Is it any wonder that at least five senators and over a score of congressmen have been alleged to be both clients and beneficiaries of businesswoman Janet Lim-Napoles’ elaborate scheme? And those are only the ones the six whistle-blowers have implicated. Almost any of us who has an interest in politics has heard of lawmakers expecting or receiving commissions from public works projects. The number, in other words, almost certainly goes much higher.
The proposed budget for the next year includes some P27 billion in pork barrel monies, classified under the Priority Development Assistance Fund. To be sure, this is only about one percent of the entire budget.
And Budget Secretary Florencio Abad has vowed to make the process even more transparent. “Unlike in the past when only the ‘soft’ portion was in the budget and the ‘hard’ portion was tucked in” in government agencies, the new budget proposal shows the “whole and complete PDAF,” he said. “The P27-billion PDAF is provided and that is a special line item for PDAF in this budget.”
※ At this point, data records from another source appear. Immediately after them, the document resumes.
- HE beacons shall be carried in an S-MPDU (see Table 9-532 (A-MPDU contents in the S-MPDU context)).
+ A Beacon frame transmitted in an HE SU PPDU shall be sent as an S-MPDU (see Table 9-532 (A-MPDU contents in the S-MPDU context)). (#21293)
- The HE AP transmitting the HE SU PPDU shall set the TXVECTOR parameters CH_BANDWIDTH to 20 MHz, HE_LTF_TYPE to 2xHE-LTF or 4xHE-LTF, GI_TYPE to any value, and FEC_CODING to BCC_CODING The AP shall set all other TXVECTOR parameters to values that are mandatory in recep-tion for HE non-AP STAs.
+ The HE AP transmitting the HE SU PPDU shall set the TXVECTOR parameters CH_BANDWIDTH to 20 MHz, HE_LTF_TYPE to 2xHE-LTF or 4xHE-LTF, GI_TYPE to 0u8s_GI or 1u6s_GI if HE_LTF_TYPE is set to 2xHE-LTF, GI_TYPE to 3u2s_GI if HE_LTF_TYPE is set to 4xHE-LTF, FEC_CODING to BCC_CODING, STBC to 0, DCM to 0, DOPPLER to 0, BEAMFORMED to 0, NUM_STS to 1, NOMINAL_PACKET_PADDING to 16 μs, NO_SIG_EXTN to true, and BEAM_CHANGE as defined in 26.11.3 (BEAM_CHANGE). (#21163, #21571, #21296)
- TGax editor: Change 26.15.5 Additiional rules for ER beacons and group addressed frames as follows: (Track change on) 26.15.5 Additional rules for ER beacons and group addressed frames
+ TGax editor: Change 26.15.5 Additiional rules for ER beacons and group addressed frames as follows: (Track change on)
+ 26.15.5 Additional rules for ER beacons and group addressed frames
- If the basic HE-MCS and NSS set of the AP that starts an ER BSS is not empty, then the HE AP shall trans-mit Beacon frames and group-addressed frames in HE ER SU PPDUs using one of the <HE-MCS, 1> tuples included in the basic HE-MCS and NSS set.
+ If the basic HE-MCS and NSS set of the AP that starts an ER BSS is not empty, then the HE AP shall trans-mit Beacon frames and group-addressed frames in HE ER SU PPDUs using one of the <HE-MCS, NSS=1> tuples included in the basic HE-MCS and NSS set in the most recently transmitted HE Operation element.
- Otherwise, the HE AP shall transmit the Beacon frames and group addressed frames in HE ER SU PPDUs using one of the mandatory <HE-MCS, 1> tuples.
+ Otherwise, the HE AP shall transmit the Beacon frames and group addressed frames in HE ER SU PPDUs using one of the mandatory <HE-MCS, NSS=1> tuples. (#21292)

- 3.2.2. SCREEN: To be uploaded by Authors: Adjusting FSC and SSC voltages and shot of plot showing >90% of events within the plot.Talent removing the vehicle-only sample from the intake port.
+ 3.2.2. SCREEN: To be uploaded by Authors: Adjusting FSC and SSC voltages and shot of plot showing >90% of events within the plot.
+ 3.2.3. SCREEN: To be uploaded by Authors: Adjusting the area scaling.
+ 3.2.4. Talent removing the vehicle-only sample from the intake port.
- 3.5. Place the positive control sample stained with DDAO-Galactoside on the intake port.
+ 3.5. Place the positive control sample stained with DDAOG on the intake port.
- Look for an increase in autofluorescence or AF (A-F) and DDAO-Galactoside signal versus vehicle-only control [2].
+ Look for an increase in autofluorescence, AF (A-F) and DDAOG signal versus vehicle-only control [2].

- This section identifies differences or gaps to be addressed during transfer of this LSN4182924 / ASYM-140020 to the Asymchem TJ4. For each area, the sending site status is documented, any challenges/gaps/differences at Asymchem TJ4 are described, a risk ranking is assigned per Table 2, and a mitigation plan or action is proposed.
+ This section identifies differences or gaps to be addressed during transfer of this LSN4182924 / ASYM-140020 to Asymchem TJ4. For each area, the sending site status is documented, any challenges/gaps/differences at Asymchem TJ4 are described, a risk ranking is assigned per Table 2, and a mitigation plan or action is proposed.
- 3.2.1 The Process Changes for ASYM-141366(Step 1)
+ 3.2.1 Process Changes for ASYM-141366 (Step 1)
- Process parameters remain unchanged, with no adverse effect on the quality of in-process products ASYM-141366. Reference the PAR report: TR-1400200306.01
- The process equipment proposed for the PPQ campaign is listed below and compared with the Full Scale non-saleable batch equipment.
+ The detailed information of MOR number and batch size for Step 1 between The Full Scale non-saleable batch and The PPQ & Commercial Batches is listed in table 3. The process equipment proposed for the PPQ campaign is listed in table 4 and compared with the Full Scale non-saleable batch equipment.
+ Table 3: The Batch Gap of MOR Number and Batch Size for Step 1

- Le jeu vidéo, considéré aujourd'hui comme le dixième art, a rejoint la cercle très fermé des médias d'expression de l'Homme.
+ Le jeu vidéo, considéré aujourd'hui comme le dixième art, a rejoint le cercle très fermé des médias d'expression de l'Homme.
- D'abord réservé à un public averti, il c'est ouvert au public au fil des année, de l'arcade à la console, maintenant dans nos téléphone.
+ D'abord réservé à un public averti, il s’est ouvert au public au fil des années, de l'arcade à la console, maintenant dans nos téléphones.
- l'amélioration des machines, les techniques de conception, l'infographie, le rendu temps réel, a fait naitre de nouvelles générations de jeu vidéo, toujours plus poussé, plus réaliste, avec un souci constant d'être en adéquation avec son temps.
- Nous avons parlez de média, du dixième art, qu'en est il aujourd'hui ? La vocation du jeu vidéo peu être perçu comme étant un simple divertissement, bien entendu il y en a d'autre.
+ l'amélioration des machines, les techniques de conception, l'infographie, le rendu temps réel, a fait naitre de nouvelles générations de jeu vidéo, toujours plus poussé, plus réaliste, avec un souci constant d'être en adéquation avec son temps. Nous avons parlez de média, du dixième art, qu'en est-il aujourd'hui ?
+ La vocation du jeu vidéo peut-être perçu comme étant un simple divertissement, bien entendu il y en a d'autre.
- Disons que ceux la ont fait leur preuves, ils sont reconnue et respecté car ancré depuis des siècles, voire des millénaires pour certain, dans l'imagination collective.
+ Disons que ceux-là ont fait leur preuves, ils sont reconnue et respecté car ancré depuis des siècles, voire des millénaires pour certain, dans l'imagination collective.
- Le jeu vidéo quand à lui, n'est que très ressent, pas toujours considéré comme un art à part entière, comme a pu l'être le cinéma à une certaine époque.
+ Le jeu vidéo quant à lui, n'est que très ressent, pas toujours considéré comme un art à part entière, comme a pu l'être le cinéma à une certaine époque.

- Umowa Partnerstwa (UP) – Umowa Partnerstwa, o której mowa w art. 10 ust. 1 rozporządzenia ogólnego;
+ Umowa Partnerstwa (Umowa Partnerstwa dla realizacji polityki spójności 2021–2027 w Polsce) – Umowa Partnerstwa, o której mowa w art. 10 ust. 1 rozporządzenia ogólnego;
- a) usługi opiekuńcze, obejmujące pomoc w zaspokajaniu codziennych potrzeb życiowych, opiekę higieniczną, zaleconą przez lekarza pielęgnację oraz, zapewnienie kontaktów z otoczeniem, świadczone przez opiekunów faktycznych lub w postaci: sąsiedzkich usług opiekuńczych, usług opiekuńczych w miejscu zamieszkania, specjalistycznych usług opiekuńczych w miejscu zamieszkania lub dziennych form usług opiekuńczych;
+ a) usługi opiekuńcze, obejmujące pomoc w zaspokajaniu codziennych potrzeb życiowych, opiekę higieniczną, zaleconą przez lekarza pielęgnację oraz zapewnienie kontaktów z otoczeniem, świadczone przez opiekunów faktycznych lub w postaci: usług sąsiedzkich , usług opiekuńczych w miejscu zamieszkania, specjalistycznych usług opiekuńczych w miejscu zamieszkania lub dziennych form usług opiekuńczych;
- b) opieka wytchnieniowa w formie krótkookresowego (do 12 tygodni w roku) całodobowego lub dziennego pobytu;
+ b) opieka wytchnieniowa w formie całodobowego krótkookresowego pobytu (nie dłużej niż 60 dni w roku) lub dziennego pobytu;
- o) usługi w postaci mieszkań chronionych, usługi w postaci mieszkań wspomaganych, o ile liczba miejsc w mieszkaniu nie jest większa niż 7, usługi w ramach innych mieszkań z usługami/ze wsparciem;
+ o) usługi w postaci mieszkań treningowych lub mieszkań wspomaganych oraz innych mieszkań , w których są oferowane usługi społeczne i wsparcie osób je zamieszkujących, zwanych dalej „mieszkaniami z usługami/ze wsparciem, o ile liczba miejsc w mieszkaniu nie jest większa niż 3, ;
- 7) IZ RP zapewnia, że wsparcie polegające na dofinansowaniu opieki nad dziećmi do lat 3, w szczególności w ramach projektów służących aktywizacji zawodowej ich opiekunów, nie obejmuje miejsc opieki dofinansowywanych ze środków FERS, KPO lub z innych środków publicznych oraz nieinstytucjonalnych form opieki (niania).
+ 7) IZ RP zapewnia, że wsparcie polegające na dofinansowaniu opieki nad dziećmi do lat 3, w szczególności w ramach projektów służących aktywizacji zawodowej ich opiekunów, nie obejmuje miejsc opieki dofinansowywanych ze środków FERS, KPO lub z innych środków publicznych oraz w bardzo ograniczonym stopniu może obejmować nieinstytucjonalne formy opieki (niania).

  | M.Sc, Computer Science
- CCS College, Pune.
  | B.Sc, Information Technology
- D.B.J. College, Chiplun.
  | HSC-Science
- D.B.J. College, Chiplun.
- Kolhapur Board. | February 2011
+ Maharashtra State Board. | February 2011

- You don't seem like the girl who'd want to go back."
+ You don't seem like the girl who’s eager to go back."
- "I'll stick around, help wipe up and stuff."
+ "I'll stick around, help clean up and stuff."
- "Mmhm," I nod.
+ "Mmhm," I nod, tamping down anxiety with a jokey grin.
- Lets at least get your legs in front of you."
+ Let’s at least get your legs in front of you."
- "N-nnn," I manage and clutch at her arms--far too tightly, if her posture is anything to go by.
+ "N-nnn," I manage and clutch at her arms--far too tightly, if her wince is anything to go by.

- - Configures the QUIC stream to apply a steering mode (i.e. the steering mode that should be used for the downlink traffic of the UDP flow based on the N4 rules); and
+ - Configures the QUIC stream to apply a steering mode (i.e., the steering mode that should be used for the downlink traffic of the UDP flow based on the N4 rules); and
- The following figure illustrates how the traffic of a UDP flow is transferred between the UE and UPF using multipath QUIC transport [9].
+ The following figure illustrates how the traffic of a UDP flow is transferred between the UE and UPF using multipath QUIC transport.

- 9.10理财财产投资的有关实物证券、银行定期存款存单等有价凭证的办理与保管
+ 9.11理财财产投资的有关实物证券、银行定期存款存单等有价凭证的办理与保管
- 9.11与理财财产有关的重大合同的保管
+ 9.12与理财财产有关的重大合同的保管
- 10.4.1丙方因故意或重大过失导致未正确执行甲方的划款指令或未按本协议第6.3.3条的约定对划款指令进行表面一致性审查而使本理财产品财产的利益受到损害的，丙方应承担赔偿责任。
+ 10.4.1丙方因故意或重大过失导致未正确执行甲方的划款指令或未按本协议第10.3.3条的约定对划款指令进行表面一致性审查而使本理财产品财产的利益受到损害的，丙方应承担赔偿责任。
We also note that Malacañang is mulling new measures to make sure that every use of the pork barrel meets the strictest criteria and the country’s true needs. There is a plan, for example, for the Department of Social Welfare and Development to scrutinize nongovernment organizations implementing PDAF projects.
“We are still in the process of determining whether our role will be limited only to registration or expanded to include accreditation and licensing [of the NGOs],” Social Welfare Secretary Corazon Soliman told the Inquirer.
Unfortunately, all this strikes us as a valiant but ultimately vain attempt to plug all the holes in the PDAF dike. The entire structure is designed to leak.